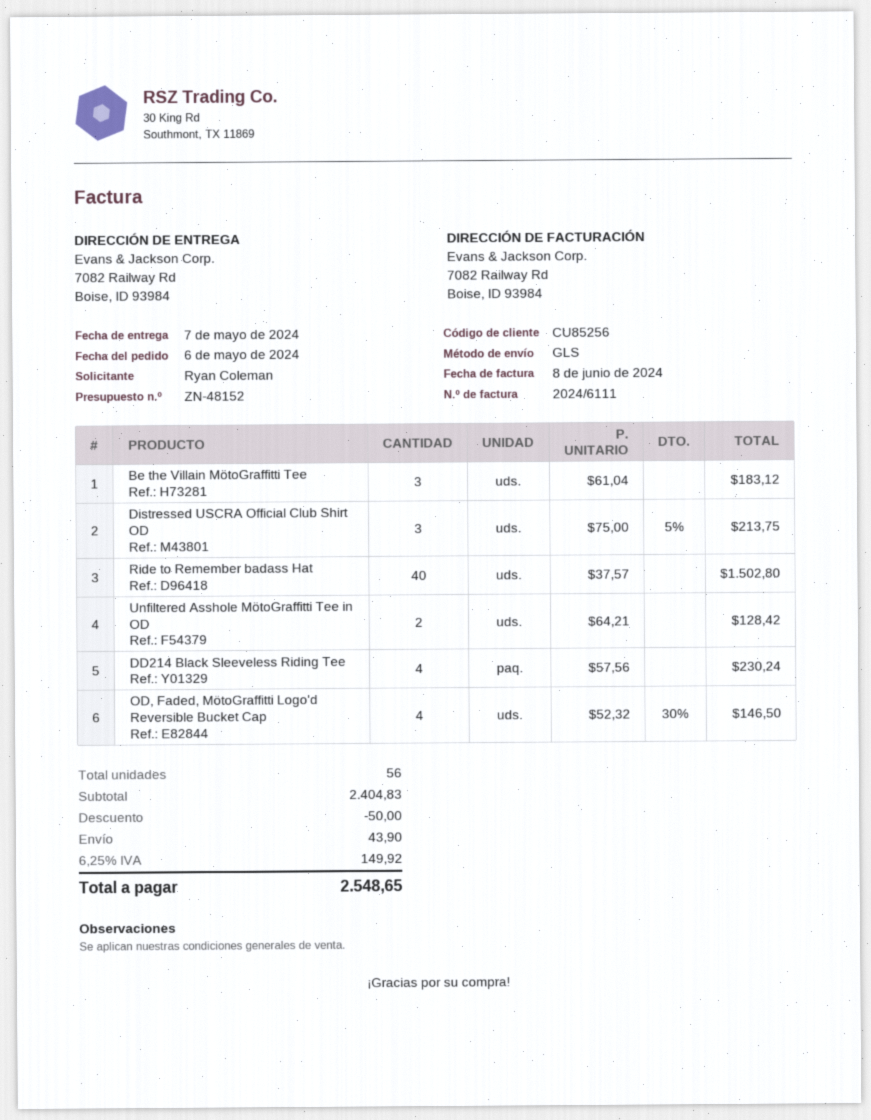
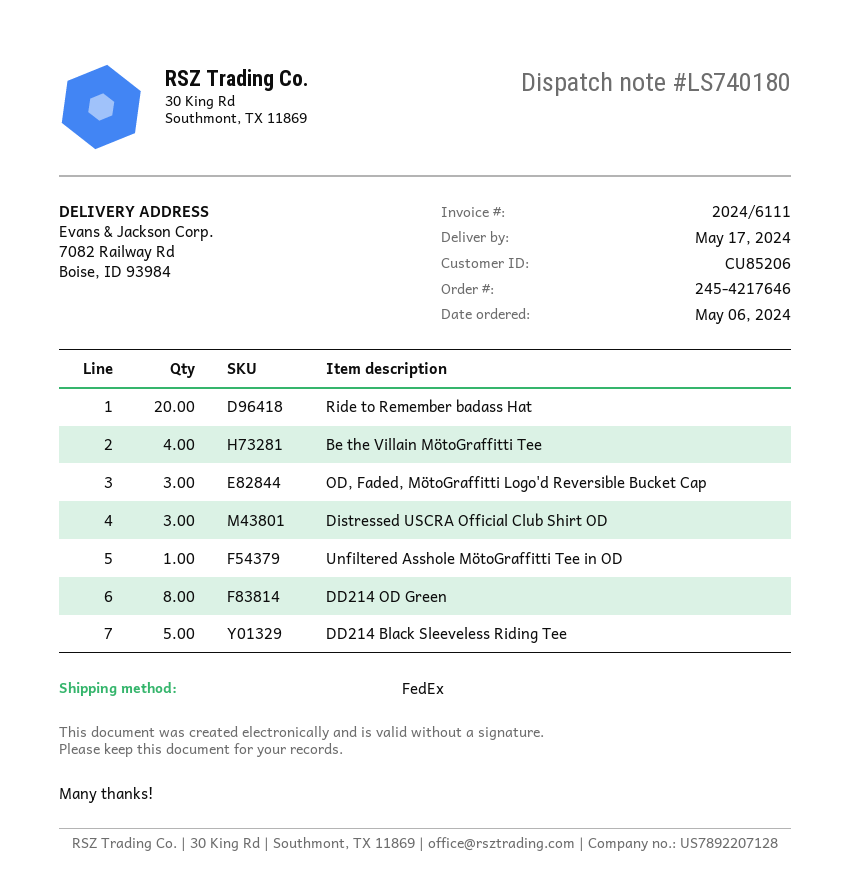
delivery date: 2024-05-07 -> 2024-05-17
customer number: CU85256 -> CU85206
shipping method: GLS -> FedEx
Be the Villain MötoGraffitti Tee: 3 -> 4
Ride to Remember badass Hat: 40 -> 20
Unfiltered Asshole MötoGraffitti Tee in OD: 2 -> 1
DD214 Black Sleeveless Riding Tee: 4 -> 5
OD, Faded, MötoGraffitti Logo'd Reversible Bucket Cap: 4 -> 3
DD214 OD Green: none -> 8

::::::::

§ **WHAT YOU NEED TO DO**: Please quote the lines of the material, beginning with the first and ending with the one that contains "DD214 Black Sleeveless Riding Tee: 4 -> 5", exactly as written and without any pictures.

§ **SOLUTION TO THIS EXERCISE**:
delivery date: 2024-05-07 -> 2024-05-17
customer number: CU85256 -> CU85206
shipping method: GLS -> FedEx
Be the Villain MötoGraffitti Tee: 3 -> 4
Ride to Remember badass Hat: 40 -> 20
Unfiltered Asshole MötoGraffitti Tee in OD: 2 -> 1
DD214 Black Sleeveless Riding Tee: 4 -> 5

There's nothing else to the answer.